◆ Work to complete: Please repeat the lines below exactly. Begin with the line containing "625px; top: 52px;" and go on through the line containing "440px; top: 366px;".

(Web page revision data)
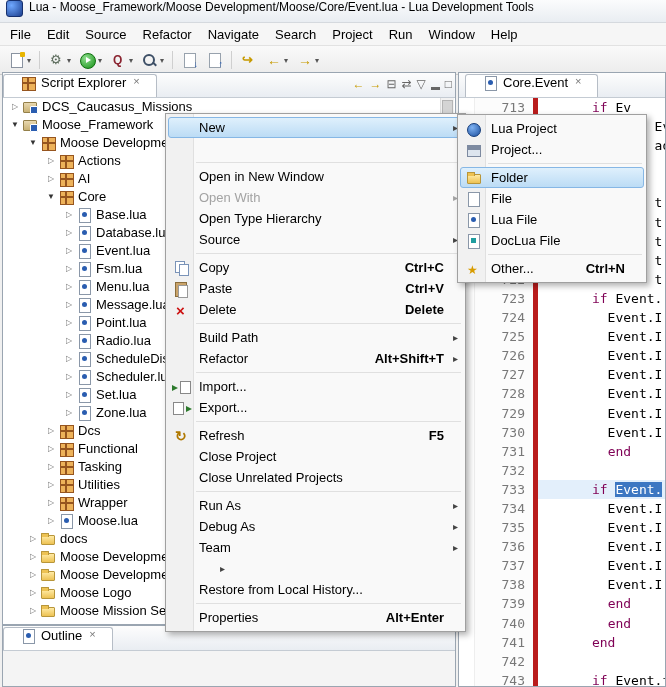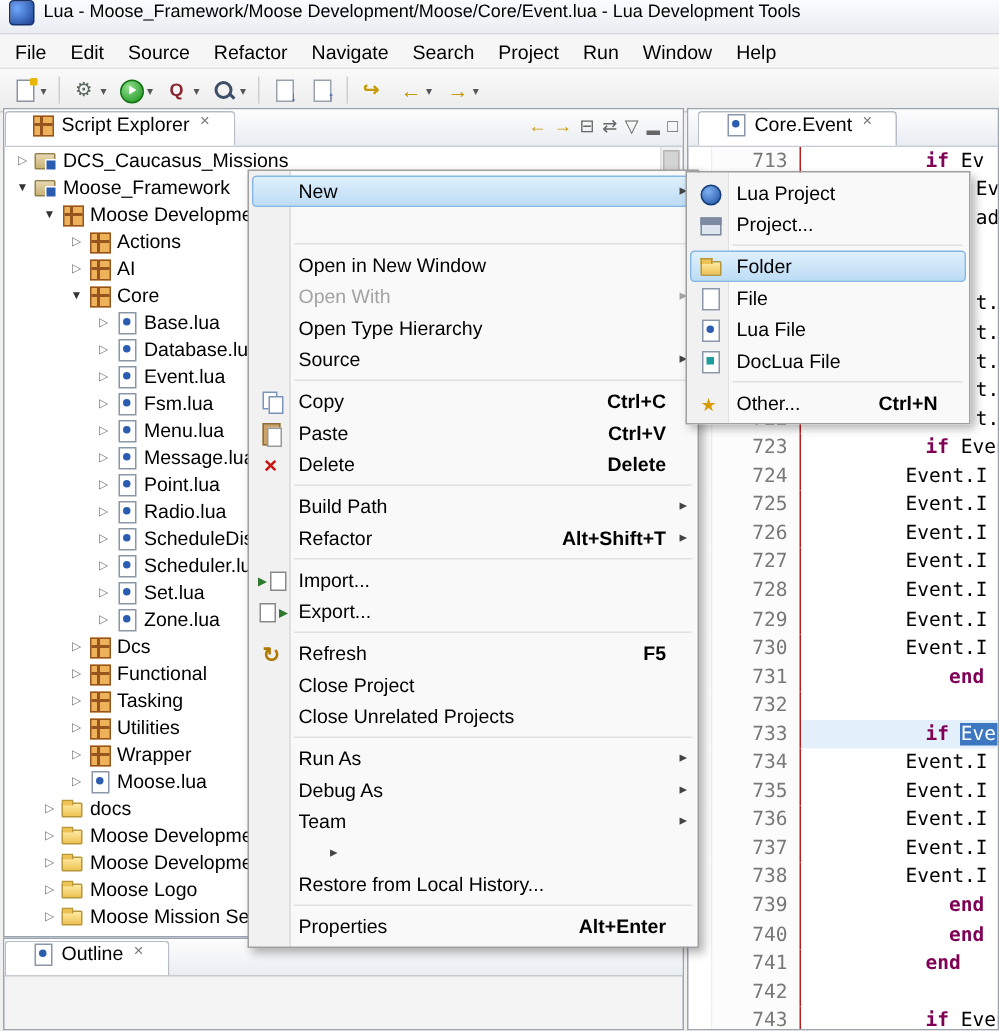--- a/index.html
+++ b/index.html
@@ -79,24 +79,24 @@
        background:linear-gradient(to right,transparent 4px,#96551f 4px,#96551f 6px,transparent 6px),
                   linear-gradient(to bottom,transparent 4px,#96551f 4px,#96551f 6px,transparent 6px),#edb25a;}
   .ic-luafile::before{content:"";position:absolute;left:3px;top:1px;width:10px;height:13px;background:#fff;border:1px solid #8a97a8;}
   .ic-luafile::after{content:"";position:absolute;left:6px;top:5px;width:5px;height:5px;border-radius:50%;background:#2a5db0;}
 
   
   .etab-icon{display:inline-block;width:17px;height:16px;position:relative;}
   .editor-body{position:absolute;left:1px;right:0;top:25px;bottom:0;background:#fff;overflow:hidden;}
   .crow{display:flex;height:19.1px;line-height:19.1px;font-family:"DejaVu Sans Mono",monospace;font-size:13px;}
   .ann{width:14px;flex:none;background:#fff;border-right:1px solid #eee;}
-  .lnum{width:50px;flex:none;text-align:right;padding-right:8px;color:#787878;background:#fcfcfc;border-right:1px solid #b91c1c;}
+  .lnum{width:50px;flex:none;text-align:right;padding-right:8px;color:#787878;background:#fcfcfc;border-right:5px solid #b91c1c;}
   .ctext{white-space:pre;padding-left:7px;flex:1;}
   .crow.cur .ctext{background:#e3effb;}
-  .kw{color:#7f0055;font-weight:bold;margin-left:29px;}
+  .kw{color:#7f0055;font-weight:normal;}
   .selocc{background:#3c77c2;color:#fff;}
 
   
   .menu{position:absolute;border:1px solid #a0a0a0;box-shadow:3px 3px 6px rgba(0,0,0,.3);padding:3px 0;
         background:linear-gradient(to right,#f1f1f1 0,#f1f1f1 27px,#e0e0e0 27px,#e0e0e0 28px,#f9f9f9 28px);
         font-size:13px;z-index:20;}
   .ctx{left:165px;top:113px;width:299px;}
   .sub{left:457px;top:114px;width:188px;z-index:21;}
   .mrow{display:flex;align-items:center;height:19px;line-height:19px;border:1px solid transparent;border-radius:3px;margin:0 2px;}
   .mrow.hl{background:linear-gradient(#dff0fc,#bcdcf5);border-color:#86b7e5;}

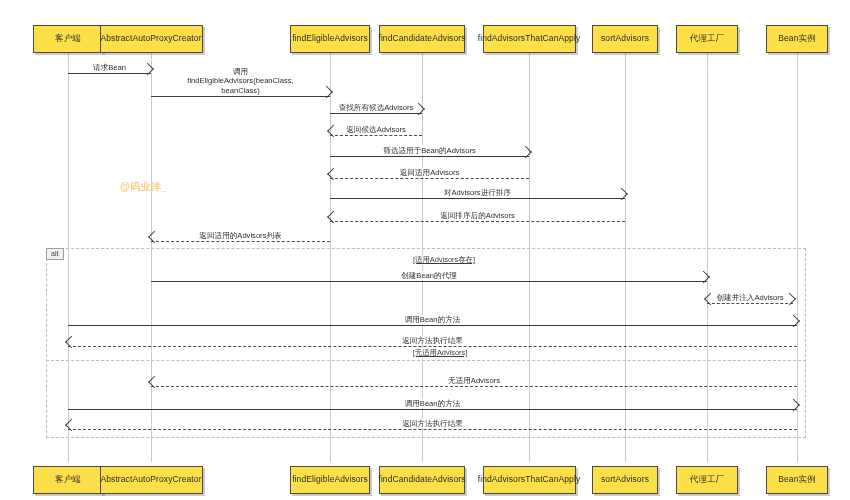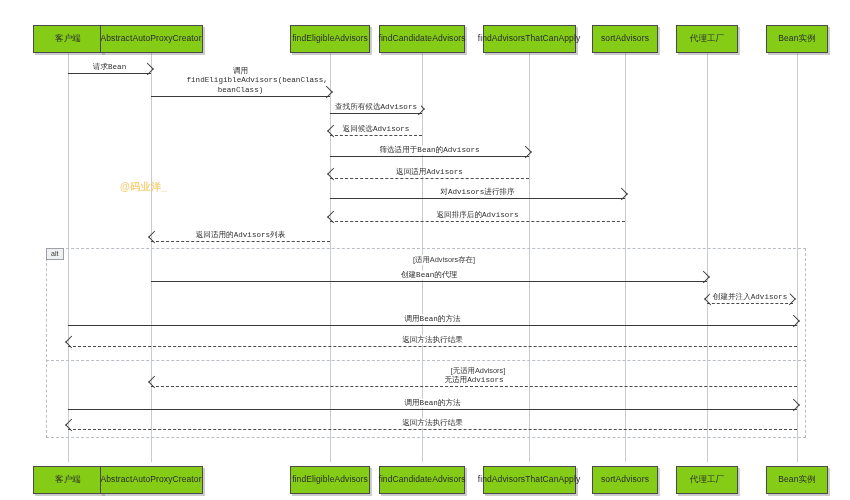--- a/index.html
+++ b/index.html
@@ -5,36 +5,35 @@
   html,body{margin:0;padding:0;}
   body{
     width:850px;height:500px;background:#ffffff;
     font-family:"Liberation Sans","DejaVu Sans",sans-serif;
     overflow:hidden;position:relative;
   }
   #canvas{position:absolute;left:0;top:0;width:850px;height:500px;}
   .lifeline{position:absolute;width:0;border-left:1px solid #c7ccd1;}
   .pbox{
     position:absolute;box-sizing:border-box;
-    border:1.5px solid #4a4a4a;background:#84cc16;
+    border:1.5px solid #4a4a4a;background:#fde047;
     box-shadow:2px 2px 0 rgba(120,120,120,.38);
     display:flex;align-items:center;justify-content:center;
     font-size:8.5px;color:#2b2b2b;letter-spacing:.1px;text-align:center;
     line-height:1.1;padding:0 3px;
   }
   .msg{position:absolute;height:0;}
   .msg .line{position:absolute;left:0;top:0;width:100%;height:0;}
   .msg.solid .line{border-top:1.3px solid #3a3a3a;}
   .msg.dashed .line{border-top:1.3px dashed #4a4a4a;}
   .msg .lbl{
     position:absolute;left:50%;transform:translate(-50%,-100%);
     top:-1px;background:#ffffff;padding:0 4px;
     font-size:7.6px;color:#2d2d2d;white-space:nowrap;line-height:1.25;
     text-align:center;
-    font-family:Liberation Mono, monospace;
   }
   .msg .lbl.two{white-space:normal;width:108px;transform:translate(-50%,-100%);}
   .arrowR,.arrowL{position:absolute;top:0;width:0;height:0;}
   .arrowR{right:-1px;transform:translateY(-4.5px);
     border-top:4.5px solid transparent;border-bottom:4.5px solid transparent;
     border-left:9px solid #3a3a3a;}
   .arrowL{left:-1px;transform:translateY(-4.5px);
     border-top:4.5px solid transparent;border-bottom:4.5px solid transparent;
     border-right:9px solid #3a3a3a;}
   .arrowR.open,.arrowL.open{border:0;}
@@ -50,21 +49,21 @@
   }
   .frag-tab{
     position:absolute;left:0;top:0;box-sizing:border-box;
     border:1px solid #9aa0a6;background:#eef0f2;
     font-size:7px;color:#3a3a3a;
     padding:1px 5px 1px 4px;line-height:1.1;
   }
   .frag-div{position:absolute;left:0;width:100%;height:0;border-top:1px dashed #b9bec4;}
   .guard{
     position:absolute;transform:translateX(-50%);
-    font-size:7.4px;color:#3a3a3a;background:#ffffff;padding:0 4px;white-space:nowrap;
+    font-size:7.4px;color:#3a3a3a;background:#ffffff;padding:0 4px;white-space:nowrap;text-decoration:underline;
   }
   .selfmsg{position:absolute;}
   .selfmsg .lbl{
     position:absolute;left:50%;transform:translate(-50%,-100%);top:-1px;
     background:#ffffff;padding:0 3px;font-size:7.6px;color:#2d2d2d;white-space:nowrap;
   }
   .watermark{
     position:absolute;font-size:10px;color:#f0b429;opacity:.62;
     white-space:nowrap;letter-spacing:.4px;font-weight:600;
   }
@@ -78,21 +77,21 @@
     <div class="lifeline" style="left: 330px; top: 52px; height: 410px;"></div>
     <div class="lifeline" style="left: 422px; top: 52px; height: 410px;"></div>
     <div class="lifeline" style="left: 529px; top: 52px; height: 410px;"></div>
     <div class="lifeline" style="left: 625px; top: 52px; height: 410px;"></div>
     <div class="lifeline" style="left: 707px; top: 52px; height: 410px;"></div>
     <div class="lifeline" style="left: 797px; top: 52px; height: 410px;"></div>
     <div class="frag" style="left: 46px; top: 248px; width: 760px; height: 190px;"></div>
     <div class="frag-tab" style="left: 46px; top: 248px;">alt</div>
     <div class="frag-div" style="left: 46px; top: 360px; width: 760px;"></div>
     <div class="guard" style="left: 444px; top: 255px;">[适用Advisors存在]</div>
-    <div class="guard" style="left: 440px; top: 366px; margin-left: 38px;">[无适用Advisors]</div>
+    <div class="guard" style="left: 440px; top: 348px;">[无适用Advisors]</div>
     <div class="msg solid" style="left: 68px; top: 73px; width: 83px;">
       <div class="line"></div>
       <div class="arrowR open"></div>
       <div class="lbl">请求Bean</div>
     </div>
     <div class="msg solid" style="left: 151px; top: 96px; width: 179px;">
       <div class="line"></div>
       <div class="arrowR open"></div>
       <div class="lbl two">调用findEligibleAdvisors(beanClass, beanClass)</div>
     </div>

◆ The answer:
     <div class="lifeline" style="left: 625px; top: 52px; height: 410px;"></div>
     <div class="lifeline" style="left: 707px; top: 52px; height: 410px;"></div>
     <div class="lifeline" style="left: 797px; top: 52px; height: 410px;"></div>
     <div class="frag" style="left: 46px; top: 248px; width: 760px; height: 190px;"></div>
     <div class="frag-tab" style="left: 46px; top: 248px;">alt</div>
     <div class="frag-div" style="left: 46px; top: 360px; width: 760px;"></div>
     <div class="guard" style="left: 444px; top: 255px;">[适用Advisors存在]</div>
-    <div class="guard" style="left: 440px; top: 366px; margin-left: 38px;">[无适用Advisors]</div>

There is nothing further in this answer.